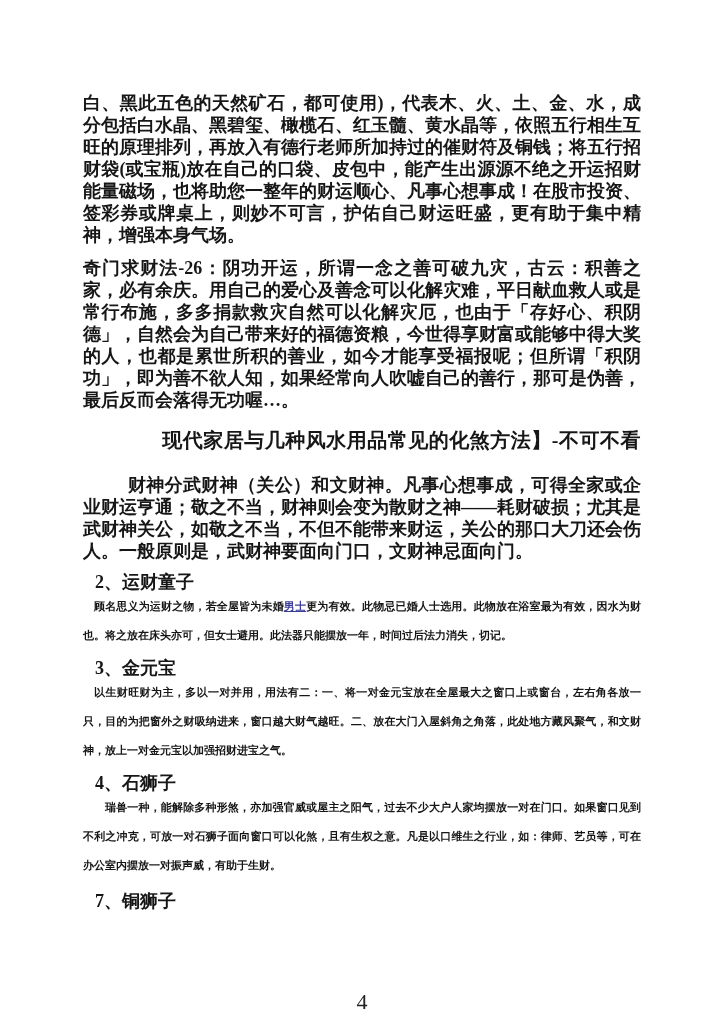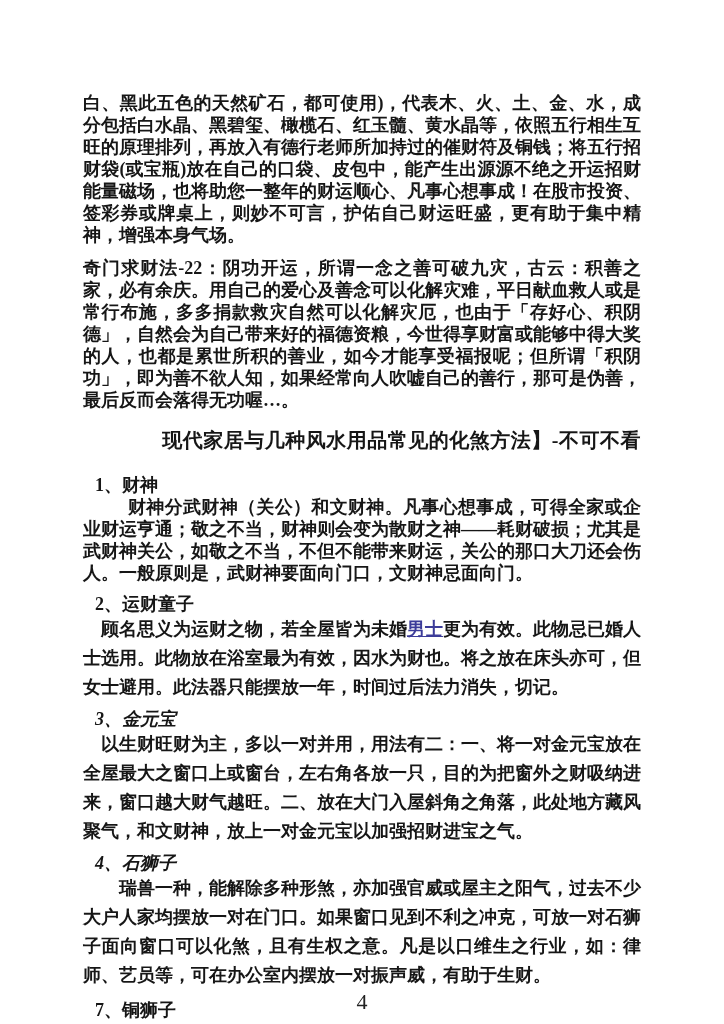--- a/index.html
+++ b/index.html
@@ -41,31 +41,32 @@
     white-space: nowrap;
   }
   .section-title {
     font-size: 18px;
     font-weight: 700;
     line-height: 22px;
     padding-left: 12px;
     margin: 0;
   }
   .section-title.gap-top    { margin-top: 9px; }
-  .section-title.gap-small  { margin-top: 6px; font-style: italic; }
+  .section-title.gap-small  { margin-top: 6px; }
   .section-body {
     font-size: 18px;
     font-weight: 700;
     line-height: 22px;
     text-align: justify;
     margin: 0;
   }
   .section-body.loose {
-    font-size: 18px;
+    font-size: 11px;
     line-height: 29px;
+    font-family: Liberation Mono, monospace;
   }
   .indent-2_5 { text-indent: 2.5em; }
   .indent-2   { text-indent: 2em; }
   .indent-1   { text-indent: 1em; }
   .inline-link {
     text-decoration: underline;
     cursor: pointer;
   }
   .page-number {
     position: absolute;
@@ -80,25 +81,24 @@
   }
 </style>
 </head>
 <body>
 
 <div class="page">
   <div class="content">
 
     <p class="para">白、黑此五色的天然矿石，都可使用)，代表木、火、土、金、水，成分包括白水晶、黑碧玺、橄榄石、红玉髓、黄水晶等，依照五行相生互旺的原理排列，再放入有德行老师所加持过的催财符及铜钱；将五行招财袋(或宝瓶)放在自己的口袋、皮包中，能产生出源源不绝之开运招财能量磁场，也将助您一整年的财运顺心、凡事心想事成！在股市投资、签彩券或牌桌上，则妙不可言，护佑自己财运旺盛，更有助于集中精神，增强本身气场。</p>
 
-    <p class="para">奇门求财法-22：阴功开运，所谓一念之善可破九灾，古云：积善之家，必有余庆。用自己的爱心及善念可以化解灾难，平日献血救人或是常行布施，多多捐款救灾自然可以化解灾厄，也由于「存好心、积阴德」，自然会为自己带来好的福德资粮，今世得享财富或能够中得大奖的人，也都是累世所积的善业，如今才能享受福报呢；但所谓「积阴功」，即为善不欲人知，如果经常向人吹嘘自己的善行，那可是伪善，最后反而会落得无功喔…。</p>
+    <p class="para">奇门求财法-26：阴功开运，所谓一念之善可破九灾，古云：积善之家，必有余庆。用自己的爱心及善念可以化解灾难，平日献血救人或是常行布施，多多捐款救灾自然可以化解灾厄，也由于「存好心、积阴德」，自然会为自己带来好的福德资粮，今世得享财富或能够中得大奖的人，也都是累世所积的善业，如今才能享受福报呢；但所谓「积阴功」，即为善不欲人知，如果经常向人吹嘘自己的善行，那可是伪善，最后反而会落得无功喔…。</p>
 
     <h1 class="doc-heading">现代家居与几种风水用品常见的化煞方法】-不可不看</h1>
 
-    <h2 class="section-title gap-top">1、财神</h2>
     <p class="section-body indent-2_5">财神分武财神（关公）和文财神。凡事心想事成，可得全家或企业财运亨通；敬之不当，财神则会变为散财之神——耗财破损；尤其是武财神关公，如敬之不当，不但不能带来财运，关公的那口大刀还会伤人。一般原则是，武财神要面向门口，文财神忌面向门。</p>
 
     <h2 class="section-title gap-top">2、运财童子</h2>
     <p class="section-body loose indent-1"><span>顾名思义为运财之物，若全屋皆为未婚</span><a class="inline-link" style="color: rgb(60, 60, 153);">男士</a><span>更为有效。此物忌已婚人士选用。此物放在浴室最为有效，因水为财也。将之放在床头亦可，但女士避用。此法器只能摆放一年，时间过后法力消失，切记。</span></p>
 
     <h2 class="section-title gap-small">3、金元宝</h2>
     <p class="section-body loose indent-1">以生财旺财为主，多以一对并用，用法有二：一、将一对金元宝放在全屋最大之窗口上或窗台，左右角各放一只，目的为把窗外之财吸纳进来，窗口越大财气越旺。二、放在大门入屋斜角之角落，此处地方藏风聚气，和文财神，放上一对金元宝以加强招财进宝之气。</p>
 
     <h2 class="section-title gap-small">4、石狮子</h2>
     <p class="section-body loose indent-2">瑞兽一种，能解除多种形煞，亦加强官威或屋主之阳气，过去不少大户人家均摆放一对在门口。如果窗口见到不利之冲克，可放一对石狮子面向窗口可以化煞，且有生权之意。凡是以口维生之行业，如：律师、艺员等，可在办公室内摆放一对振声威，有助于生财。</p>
□ □ □ □
Scan the data above for the string "阴功开运" and copy each line where it appears.

### [ANSWER TO THE PROBLEM]
-    <p class="para">奇门求财法-22：阴功开运，所谓一念之善可破九灾，古云：积善之家，必有余庆。用自己的爱心及善念可以化解灾难，平日献血救人或是常行布施，多多捐款救灾自然可以化解灾厄，也由于「存好心、积阴德」，自然会为自己带来好的福德资粮，今世得享财富或能够中得大奖的人，也都是累世所积的善业，如今才能享受福报呢；但所谓「积阴功」，即为善不欲人知，如果经常向人吹嘘自己的善行，那可是伪善，最后反而会落得无功喔…。</p>
+    <p class="para">奇门求财法-26：阴功开运，所谓一念之善可破九灾，古云：积善之家，必有余庆。用自己的爱心及善念可以化解灾难，平日献血救人或是常行布施，多多捐款救灾自然可以化解灾厄，也由于「存好心、积阴德」，自然会为自己带来好的福德资粮，今世得享财富或能够中得大奖的人，也都是累世所积的善业，如今才能享受福报呢；但所谓「积阴功」，即为善不欲人知，如果经常向人吹嘘自己的善行，那可是伪善，最后反而会落得无功喔…。</p>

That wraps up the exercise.